**Task statement**
For each line of the data below that holds "none", copy the line.

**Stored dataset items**
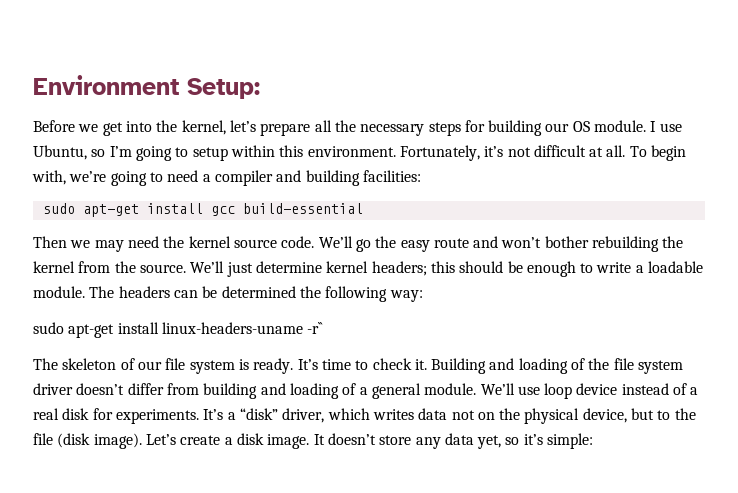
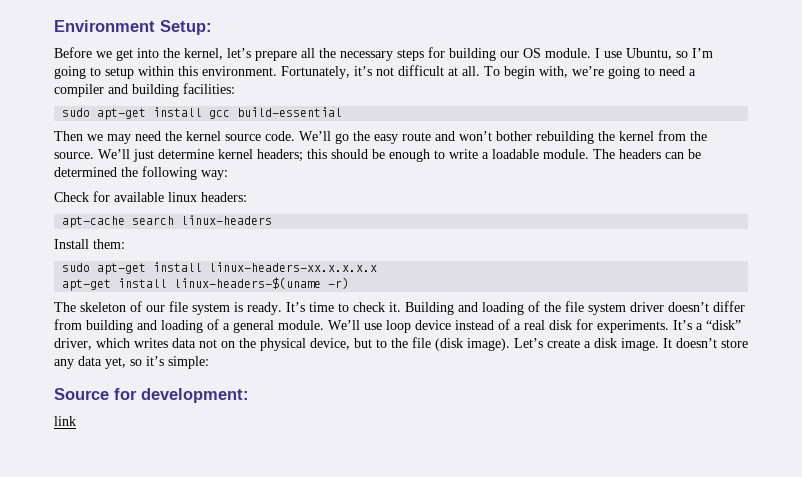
[33,322,324,338] sudo apt-get install linux-headers-uname -r`` -> [54,191,247,202] [62,215,273,228] [54,239,125,249] [62,262,378,275] [62,277,350,291] Check for available linux headers: // apt-cache search linux-headers // Install them: // sudo apt-get install linux-headers-xx.x.x.x.x // apt-get install linux-headers-$(uname -r)
(594, 441) none -> [54,388,249,403] [54,416,76,426] // Source for development: // link

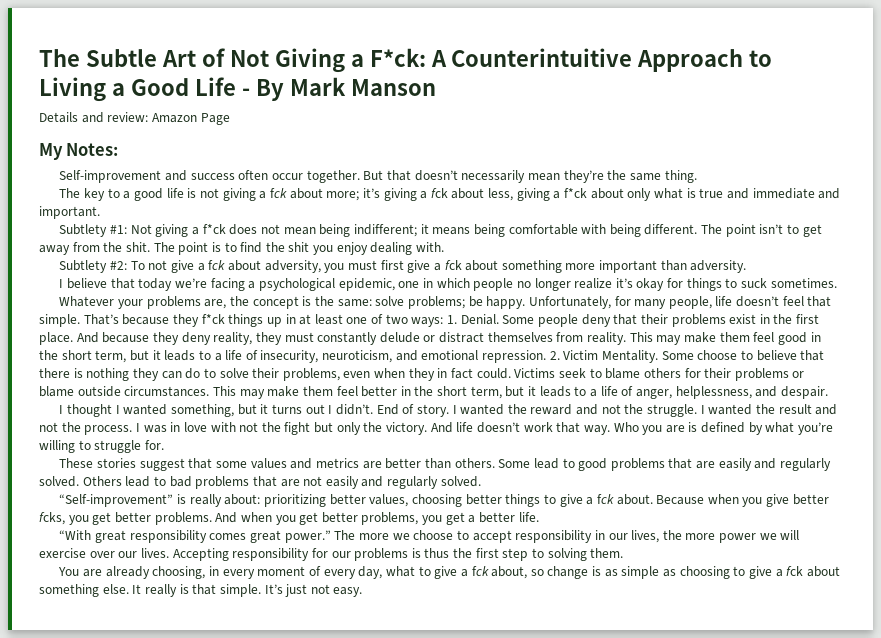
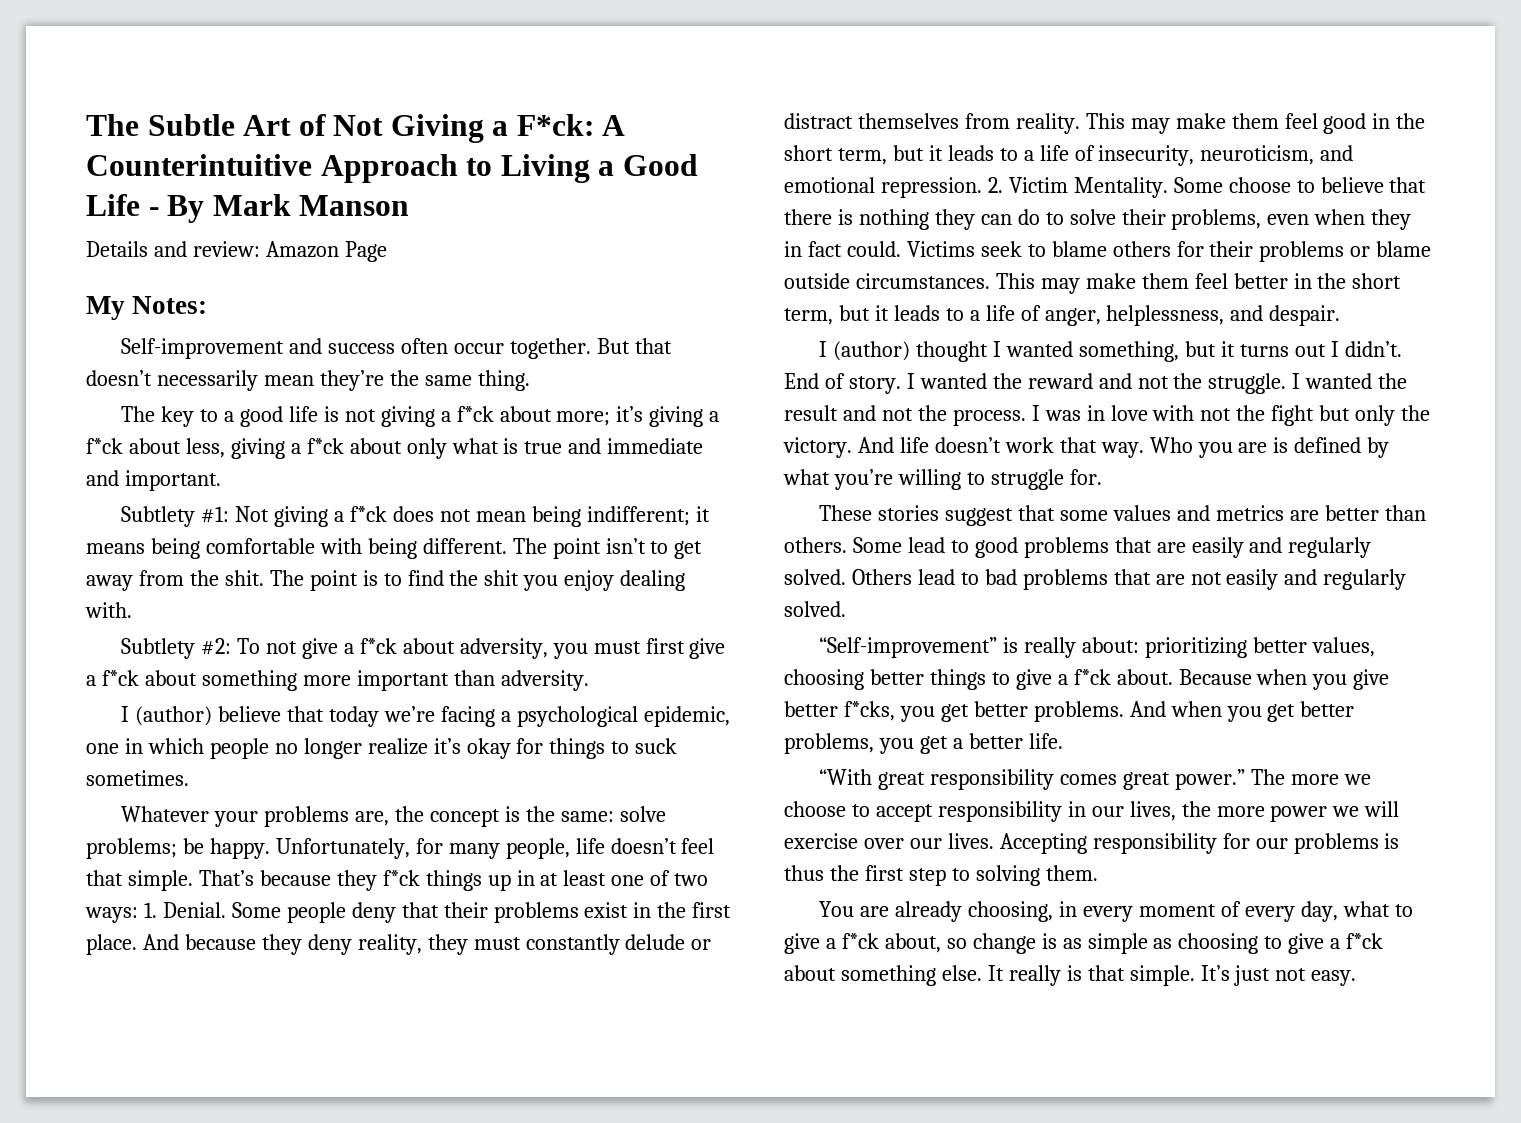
[269,188,287,198] fck -> [456,406,494,422] f*ck
[430,188,448,198] fck -> [86,438,123,454] f*ck
[208,260,226,270] fck -> [359,638,397,654] f*ck
[444,260,462,270] fck -> [101,670,139,686] f*ck
(64, 283) none -> [135,706,213,726] (author)
(64, 409) none -> [833,341,911,361] (author)
[596,494,614,504] fck -> [1073,669,1111,685] f*ck
[39,512,65,525] fcks, -> [843,701,895,721] f*cks,
[471,566,489,576] fck -> [841,933,879,949] f*ck
[786,566,804,576] fck -> [1346,933,1384,949] f*ck

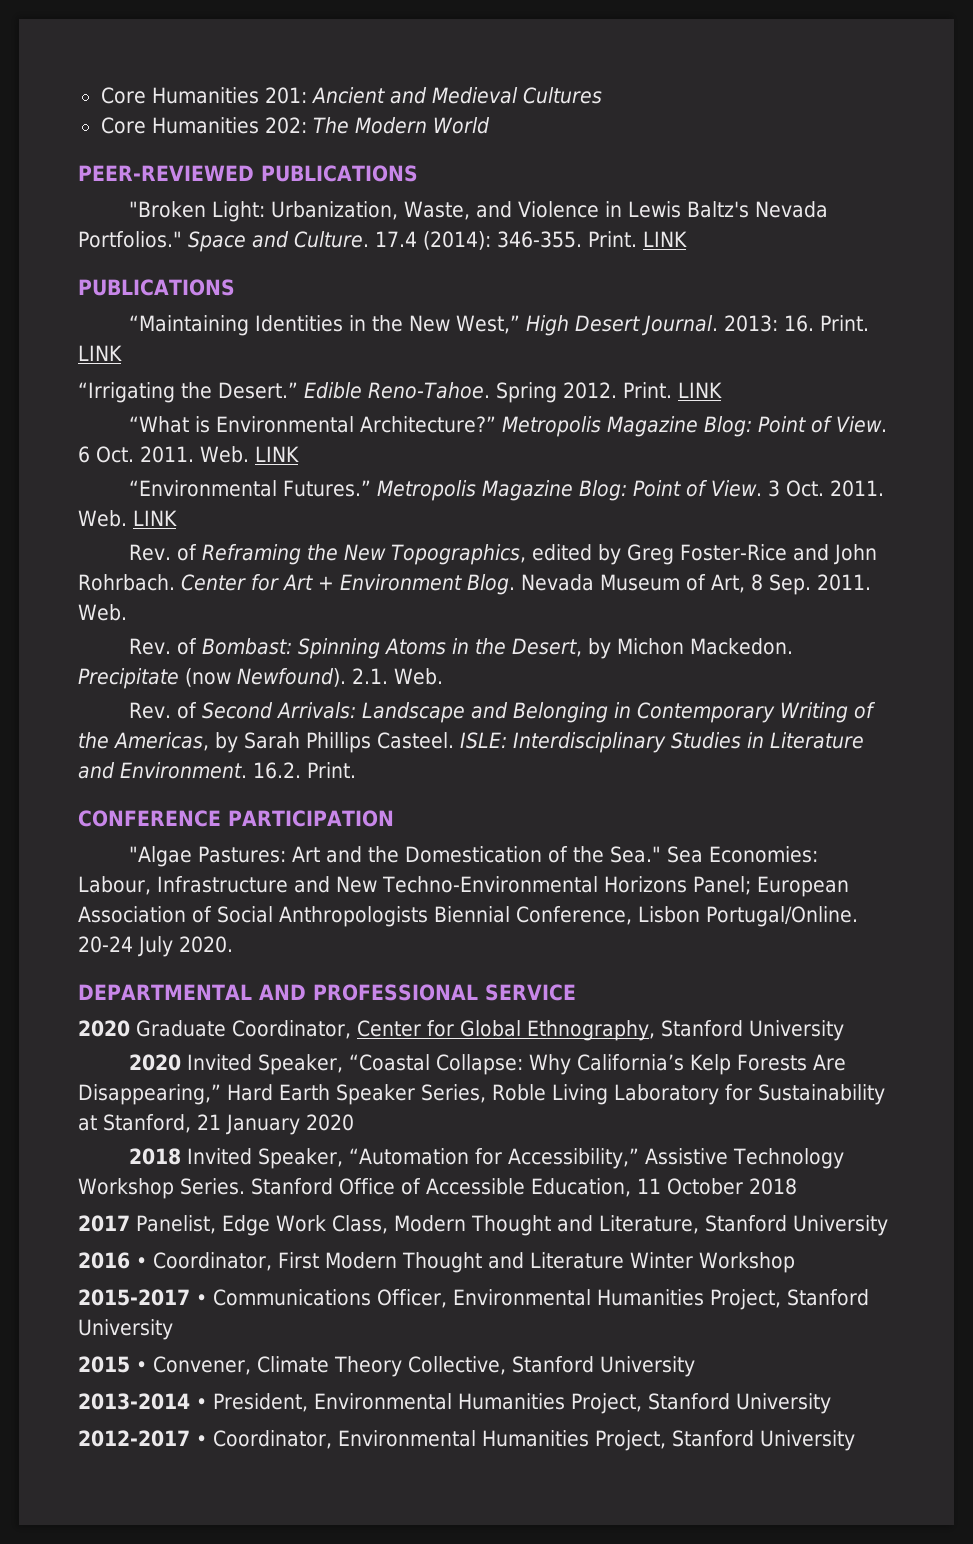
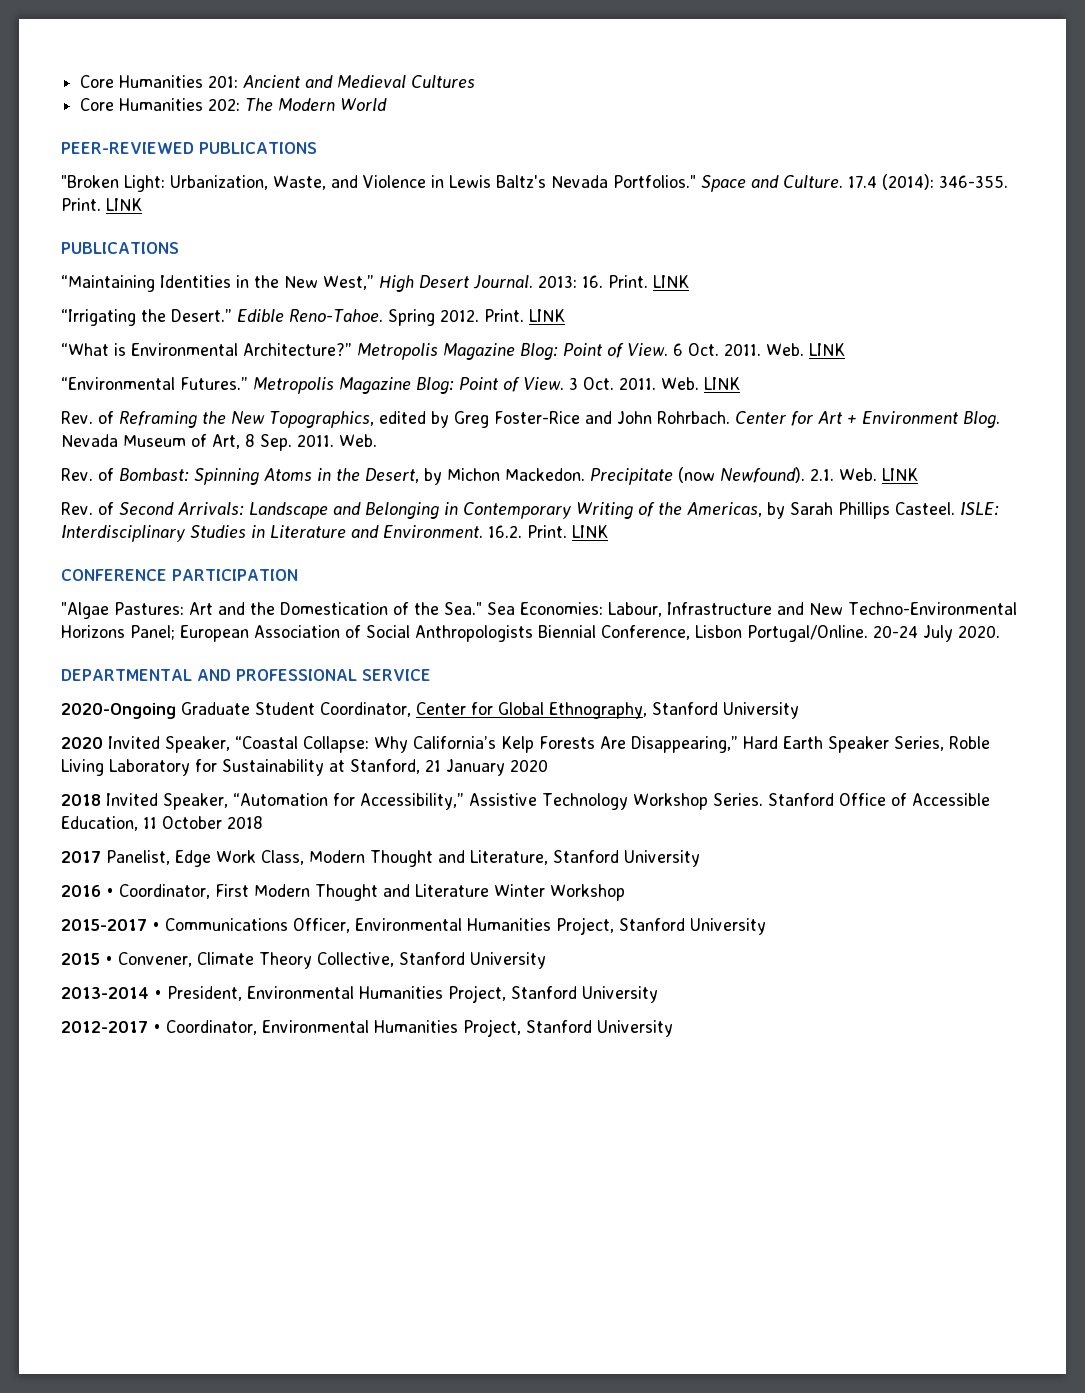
(443, 676) none -> [882,468,918,481] LINK
(356, 770) none -> [572,525,608,538] LINK
[78,1020,226,1037] 2020 Graduate -> [61,702,315,719] 2020-Ongoing Graduate Student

**Written reply**
(594, 441) none -> [54,388,249,403] [54,416,76,426] // Source for development: // link
(64, 283) none -> [135,706,213,726] (author)
(64, 409) none -> [833,341,911,361] (author)
(443, 676) none -> [882,468,918,481] LINK
(356, 770) none -> [572,525,608,538] LINK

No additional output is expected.